Creer en el final de la corrupción supone pensar en un mundo sin ella y tal como están las cosas... ¿es posible visualizarlo?  En todo caso, como todo imaginario social, podemos fantasear con su existencia al igual que otra serie de imágenes igualmente reconfortantes hoy en día a cuya renuncia nunca nos resignamos: la victoria del esfuerzo y el mérito, el imperio de la verdad y la justicia, o la liquidación de las desigualdades son algunas de esas expectativas ideales instaladas en nuestras conciencias y que inspiran infinidad de actitudes y comportamientos que nunca  se vean culminadas plenamente. No es infrecuente encontrar quienes desde muy diferentes ámbitos rentabilizan la frustración consiguiente y se presentan como nuevos profetas revestidos de una supuesta superioridad moral proclamando discursos de regeneración tan aparentemente definitivos como realmente ficticios.

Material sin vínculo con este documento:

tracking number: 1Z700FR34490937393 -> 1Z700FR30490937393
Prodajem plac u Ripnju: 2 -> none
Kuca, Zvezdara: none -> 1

La corrupción no se combate estableciendo líneas de demarcación precisas entre buenos y malos,  pues no hay nadie que pueda sentirse absolutamente inmune a sus encantos. Solo asumiendo nuestra condición frágil y vulnerable ante el problema, podríamos quizás avanzar en nuestros propósitos. Colectivos como por ejemplo, los alcohólicos, ya nos muestran el camino: su drama solo empieza a superarse a partir del reconocimiento de su adicción. Así también, toda la ciudadanía y a la cabeza, sus representantes políticos, debiéramos proceder a ese ejercicio de asunción que nos disuadiera de pensar en una sencilla resolución de nuestro problema. Al igual que esa persona que admite su dependencia de la bebida sabe que ya no le abandonará hasta el final de sus días y, por tanto, jamás podrá bajar la guardia en ningún momento, también nosotros debemos ser conscientes de la necesidad de ese estado de alerta constante.

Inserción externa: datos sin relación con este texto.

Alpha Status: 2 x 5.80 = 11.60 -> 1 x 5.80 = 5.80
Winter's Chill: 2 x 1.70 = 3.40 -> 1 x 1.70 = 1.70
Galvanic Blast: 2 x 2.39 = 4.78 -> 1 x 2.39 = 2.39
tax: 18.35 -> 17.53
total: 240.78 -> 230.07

Tomar conciencia de lo irresoluble de un problema ofrece, no obstante, sus ventajas: imprimir un compromiso permanente en nosotros ciudadanos y en nuestra clase política, y renovarlo a la  luz de los logros diarios y cotidianos llevados a cabo por todos, constituye, sin duda, un estímulo más poderoso que cualquiera de las proclamaciones tan solemnes como huecas que se nos lanzan en la actualidad.

Toca a los partidos y a todos los agentes de la sociedad civil contribuir a crear y articular esa conciencia, siendo indudablemente consecuentes con tal tarea. Contamos con numerosos instrumentos para enfrentarnos al persistente desafío de la corrupción, y no tanto desde la justicia como desde las leyes y la educación. Porque más decisivo que castigar a los culpables es auspiciar un escenario que trate de disuadirnos o al menos nos dificulte la comisión de irregularidades. Anticiparse antes de que sea inevitable.

Somos humanos, no dioses. Nuestra esfera de actuación siempre estará en el aquí y el ahora. El cielo puede esperar.